The team estimated changes in fish populations in each watershed’s streams, greenhouse gas emissions from agriculture, and carbon sequestration in each watershed under the conditions of each scenario. In one watershed, Scenarios B, C, and D all reduced N loading to the Mississippi River by at least 30% (a goal set by the Mississippi River/Gulf of Mexico Nutrient Task Force). In the other watershed, simply implementing BMPs (Scenario B)was not enough to reach this reduction goal.

In addition, the team estimated the short-term economic effects of each of the 4 scenarios, including net farm income, farm production costs, and commodity and CRP payments. Net farm income was greatest in Scenario C or D, depending on the watershed, despite declines in CRP and commodity payments in those scenarios.
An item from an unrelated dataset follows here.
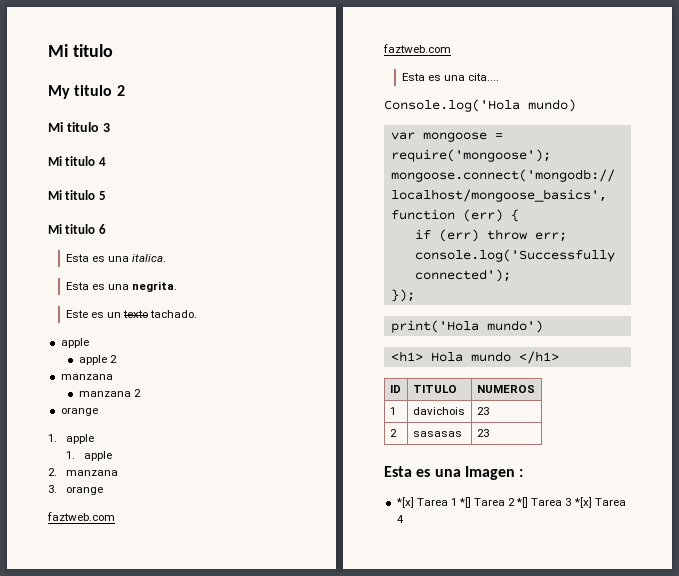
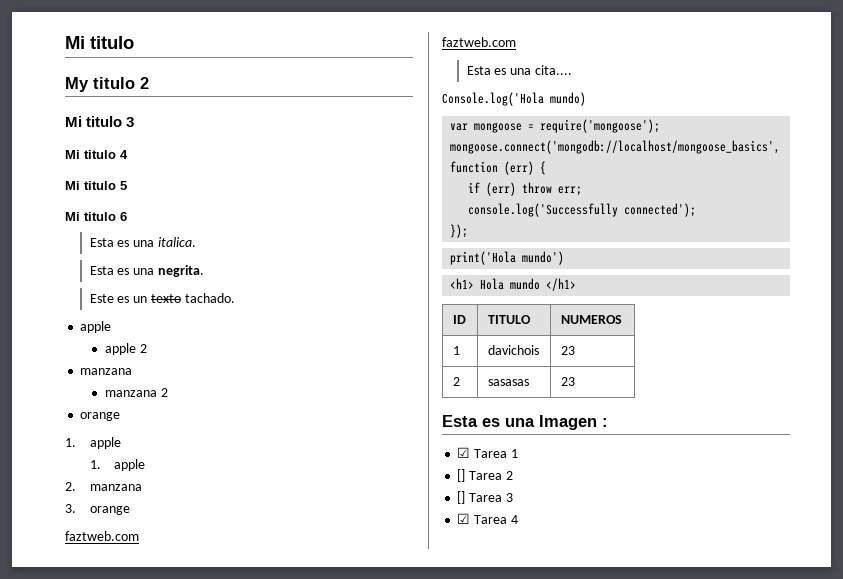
[395,497,414,508] *[x] -> [457,447,471,458] ☑
[458,497,471,508] *[] -> [457,469,466,482] // []
[516,497,529,508] *[] -> [457,491,466,504] // []
[573,497,592,508] *[x] -> [457,513,471,524] // ☑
The authors also estimated externality cost savings due to reduced sedimentation and flooding.

In their conclusions, the authors state (p. 35):

Our analysis indicates that diversifying agriculture on actively
farmed land could provide environmental, social, and
economic benefits.Citizens would be willing to pay for these
benefits.

They also point out the importance of social capital and changes in agricultural policy to the ability to achieve the transitions required to enter Scenario B, C, or D.

More detail about this project can be found in the report here, and more information on other projects related to stewardship of farmland, sustainable agriculture and sustainable communities can be found at the web site of the Land Stewardship Project.

Anthropogenic Modification of Vapours Flows and Tipping Points in the Earth System

Compare the map of soil moisture – atmosphere couplings against Gordon et al’s 2005 map of changes in vapour flows in the Human modification of global water vapor flows from the land surface.

PNAS Vapour Flows

Figure shows spatial distribution of net changes in vapor flows between potential vegetation and actual deforested and irrigated vegetation in mm/yr. The aggregated global change as compared with the potential vegetation is small (400 km3/yr), but the map illustrates the large spatial redistribution of water vapor flows from the land surface at the global scale.

Note that the location of increases in vapor flows in irrigation matches up with several of the hotspots identified in the map of soil moisture – atmosphere couplings – central Great Plains of North America, and India. Change occurs also in less intense hot spots appear in South America and China. Consquently, the combination of these two papers predicts that irrigation should have altered the local climate in these regions more than in other regions.